ASSIGNMENT: Say how many lines in the entries below mention "HIGH", with no other words.

DATA SHOWN:
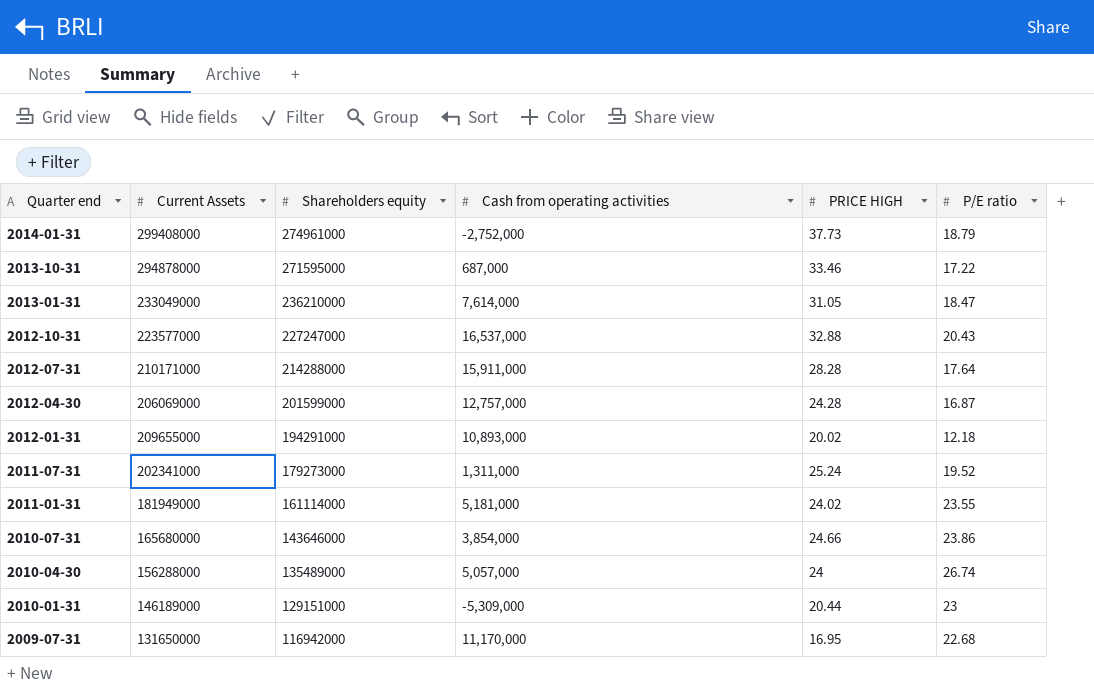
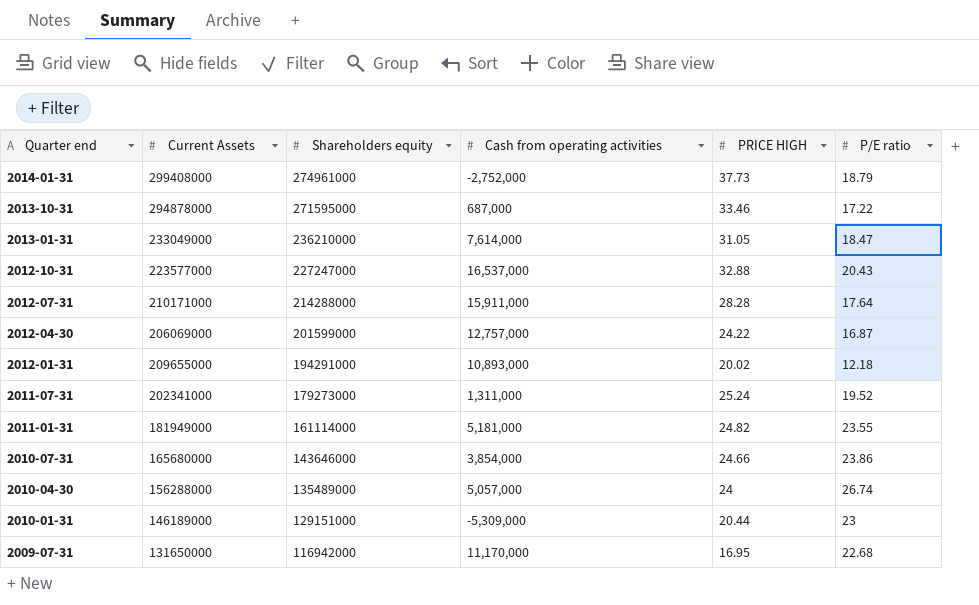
2012-04-30 | PRICE HIGH: 24.28 -> 24.22
2011-01-31 | PRICE HIGH: 24.02 -> 24.82

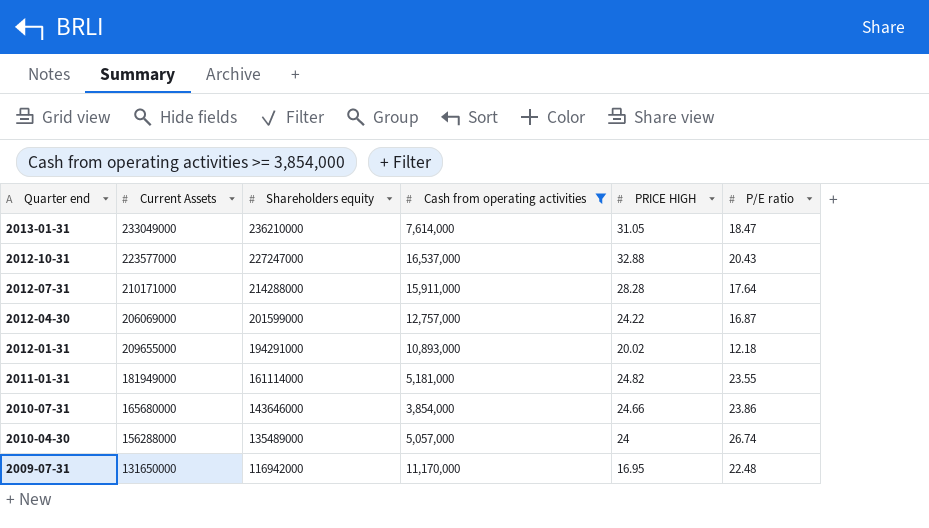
filter: none -> Cash from operating activities >= 3,854,000
2009-07-31 | P/E ratio: 22.68 -> 22.48

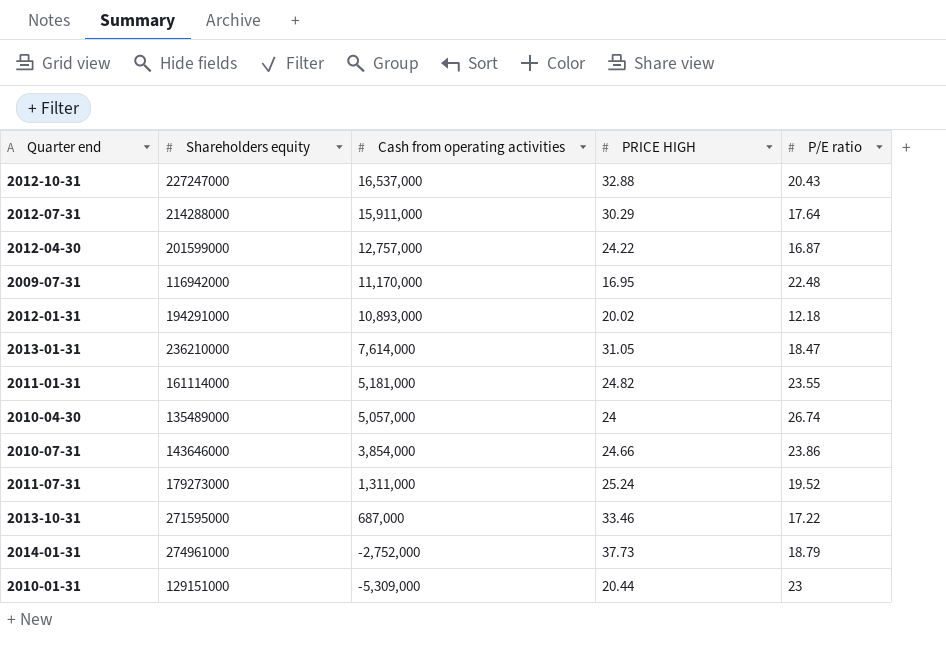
filter: Cash from operating activities >= 3,854,000 -> none
row order: Quarter end descending -> Cash from operating activities descending
column Current Assets | position: 2 -> none
2012-07-31 | PRICE HIGH: 28.28 -> 30.29

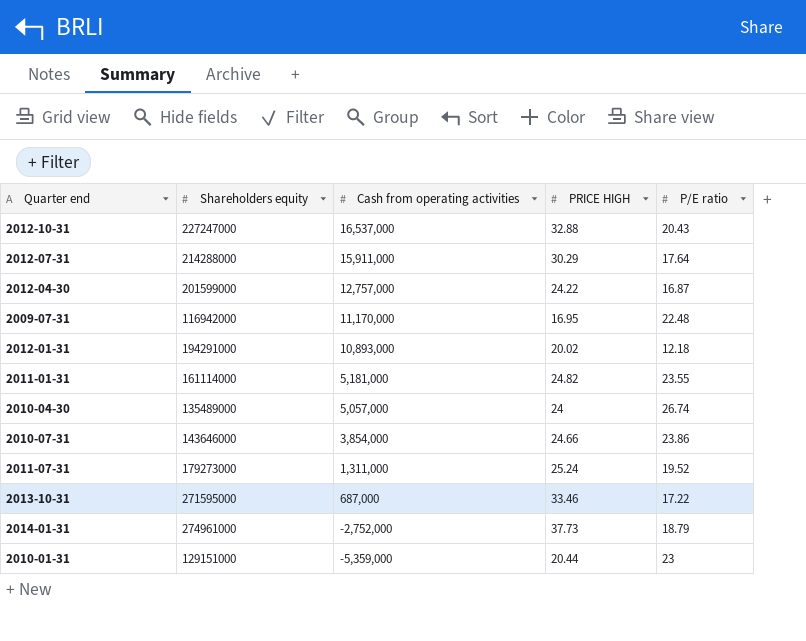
row 2013-01-31: 236210000 | 7,614,000 | 31.05 | 18.47 -> none
2010-01-31 | Cash from operating activities: -5,309,000 -> -5,359,000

WRITTEN RESPONSE: 3